Anthropic's Approach To Code Review: Turning Claude Into A Multi-Agent System For Pull Requests

The current moment in AI can reasonably be described as an LLM war.

The release of ChatGPT by OpenAI in late 2022 turned large language models from research artifacts into widely used tools. Suddenly millions of people were interacting with AI systems daily, and the competition that followed quickly expanded beyond conversational assistants into search, productivity software, and developer tools.

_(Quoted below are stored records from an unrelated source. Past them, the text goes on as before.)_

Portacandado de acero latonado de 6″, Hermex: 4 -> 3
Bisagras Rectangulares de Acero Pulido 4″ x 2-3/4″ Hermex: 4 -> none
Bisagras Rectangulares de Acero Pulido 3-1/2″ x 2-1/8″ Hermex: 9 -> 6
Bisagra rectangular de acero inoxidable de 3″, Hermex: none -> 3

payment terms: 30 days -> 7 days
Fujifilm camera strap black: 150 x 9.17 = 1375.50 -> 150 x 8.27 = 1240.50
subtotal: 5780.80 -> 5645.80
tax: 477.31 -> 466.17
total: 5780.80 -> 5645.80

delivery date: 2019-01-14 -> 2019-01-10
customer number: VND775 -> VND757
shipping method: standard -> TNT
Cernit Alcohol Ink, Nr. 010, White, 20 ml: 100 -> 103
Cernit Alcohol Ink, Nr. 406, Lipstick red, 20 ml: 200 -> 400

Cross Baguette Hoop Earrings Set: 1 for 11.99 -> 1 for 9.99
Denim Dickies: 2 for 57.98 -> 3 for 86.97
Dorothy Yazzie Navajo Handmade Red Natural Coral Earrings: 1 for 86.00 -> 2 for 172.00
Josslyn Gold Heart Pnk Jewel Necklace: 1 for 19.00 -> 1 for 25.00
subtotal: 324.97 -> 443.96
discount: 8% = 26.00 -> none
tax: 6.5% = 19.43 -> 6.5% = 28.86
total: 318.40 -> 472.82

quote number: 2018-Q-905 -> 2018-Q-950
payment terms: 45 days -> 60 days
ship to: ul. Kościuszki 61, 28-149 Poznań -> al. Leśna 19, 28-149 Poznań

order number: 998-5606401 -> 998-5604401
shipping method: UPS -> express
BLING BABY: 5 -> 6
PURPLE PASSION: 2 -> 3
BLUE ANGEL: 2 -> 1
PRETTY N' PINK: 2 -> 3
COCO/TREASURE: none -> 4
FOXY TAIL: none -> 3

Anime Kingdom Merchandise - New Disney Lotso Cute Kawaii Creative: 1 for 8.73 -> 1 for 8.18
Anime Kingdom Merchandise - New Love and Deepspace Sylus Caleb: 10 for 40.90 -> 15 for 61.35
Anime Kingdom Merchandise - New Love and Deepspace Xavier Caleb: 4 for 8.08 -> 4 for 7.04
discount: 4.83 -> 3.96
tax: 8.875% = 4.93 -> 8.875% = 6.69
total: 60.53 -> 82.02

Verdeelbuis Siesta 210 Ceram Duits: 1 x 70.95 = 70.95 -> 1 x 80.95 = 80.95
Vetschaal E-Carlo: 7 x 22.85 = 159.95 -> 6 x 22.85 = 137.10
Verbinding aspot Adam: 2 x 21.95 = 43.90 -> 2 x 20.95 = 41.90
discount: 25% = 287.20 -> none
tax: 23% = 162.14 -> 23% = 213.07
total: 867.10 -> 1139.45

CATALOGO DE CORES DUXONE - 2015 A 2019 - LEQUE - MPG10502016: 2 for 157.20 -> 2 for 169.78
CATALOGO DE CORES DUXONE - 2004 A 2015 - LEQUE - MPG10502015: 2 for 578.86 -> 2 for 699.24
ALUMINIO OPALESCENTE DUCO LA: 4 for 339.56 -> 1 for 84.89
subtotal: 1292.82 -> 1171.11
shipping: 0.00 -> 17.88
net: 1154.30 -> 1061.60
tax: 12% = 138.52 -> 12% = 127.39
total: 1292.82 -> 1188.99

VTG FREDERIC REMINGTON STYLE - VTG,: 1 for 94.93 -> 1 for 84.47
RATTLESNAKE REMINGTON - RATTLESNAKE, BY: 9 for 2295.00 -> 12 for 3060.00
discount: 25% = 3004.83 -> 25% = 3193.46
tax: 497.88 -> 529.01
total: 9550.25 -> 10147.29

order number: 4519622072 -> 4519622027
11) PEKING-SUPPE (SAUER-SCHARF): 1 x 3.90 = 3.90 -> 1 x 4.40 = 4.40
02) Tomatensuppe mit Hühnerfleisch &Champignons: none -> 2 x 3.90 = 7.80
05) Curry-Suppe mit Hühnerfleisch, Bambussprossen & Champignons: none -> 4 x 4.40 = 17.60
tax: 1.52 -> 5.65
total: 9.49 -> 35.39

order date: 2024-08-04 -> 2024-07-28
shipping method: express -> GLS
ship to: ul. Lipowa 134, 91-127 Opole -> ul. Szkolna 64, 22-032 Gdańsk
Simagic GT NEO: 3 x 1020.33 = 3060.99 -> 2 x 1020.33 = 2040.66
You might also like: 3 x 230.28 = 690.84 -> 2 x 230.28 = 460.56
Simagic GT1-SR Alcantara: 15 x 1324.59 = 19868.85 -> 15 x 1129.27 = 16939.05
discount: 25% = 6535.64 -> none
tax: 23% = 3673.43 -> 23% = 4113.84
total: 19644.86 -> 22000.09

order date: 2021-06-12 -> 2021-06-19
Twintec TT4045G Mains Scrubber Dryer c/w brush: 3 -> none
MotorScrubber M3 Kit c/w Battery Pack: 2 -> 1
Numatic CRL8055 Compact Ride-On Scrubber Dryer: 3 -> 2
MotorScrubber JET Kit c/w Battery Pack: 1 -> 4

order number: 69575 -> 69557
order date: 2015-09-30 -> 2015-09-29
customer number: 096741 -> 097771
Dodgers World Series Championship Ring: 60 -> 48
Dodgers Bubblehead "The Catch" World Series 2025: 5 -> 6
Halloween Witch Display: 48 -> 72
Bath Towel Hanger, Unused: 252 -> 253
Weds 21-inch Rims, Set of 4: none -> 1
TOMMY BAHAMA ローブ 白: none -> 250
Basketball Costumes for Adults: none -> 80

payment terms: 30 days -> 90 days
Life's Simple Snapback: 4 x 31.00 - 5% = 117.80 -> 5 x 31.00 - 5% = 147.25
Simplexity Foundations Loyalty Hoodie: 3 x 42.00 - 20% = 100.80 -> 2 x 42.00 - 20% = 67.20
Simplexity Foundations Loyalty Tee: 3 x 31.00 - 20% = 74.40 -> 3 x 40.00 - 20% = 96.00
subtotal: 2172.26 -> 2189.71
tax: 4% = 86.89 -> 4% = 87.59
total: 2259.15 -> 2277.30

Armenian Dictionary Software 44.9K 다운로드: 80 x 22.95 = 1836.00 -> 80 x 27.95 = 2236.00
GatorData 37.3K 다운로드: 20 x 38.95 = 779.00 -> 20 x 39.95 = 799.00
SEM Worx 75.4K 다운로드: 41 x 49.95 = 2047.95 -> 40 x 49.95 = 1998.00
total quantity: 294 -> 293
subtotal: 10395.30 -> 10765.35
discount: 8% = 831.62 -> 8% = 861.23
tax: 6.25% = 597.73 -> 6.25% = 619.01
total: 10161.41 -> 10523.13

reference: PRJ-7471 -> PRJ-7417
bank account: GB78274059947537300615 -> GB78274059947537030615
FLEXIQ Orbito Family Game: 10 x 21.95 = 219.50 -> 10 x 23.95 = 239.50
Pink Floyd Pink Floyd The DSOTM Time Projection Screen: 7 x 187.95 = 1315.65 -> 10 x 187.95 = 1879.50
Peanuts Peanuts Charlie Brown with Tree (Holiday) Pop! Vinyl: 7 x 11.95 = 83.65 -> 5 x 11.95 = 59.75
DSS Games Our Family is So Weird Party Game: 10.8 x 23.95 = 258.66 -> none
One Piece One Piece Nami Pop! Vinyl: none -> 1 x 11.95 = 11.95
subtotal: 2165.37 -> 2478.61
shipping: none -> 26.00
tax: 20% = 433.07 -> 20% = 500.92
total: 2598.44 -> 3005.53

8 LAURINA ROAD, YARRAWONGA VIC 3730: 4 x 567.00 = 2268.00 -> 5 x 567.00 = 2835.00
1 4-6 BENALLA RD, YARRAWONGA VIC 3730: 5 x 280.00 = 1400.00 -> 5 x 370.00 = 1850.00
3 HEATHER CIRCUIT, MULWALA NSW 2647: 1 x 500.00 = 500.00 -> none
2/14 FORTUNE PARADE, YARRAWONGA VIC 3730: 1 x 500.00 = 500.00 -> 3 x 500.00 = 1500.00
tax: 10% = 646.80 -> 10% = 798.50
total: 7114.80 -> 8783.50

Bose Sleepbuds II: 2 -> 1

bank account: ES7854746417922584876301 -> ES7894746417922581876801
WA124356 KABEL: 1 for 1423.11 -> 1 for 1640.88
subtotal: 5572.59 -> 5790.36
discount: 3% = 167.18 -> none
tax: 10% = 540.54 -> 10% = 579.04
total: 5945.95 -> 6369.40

Companies like Anthropic, Google, and Meta began releasing their own models and ecosystems, each attempting to define what the next generation of software interfaces might look like.

Among these competitors, Claude has taken a somewhat different path.

While most early attention around LLMs focused on chat interfaces and prompt-driven workflows, Claude has increasingly been positioned as an embedded collaborator inside complex systems, particularly in software development. Rather than acting only as a conversational assistant, the model is integrated into developer workflows through tools like Claude Code, which operates directly inside terminals, IDEs, and Git-based workflows.

This design reflects a broader shift in how LLMs are being used: not simply answering questions, but participating in the production of software itself.

Introducing Code Review, a new feature for Claude Code.

When a PR opens, Claude dispatches a team of agents to hunt for bugs. pic.twitter.com/AL2J4efxPw
— Claude (@claudeai) March 9, 2026

The introduction of automated code review capabilities builds on that direction. In modern development teams, code review remains one of the most important (and time-consuming) steps in the software lifecycle.

Every pull request must be examined for correctness, security risks, style consistency, and long-term maintainability. As AI-assisted coding accelerates development speed, that review step increasingly becomes the bottleneck. Internal data shared around the feature suggests code output within engineering teams has increased significantly over the past year, while human review capacity has not grown at the same pace.

Claude’s approach to this problem is not simply to generate a single automated review.

Instead, the system distributes the review process across multiple specialized agents. These agents examine the pull request from different perspectives, like checking adherence to project conventions, scanning for potential bugs, examining git history for context, validating code comments, and comparing changes against previous discussions.

Agents search for bugs in parallel, verify each bug to reduce false positives, and rank bugs by severity.

You get one high-signal summary comment plus inline flags.
— Claude (@claudeai) March 9, 2026

Each agent produces findings that are scored on a confidence scale, and only issues above a configurable threshold are surfaced to developers, reducing noise and false positives that commonly affect static analysis tools.

This multi-agent design reflects a broader trend in LLM systems toward decomposition rather than monolithic reasoning.

Instead of relying on a single prompt to perform a complex task, the workflow divides responsibilities across specialized components that can operate in parallel. Research on LLM-based development workflows has shown that such role-based architectures where separate agents explore codebases, design solutions, and validate implementations can significantly improve reliability in large software projects.

Another notable aspect of the system is its emphasis on context.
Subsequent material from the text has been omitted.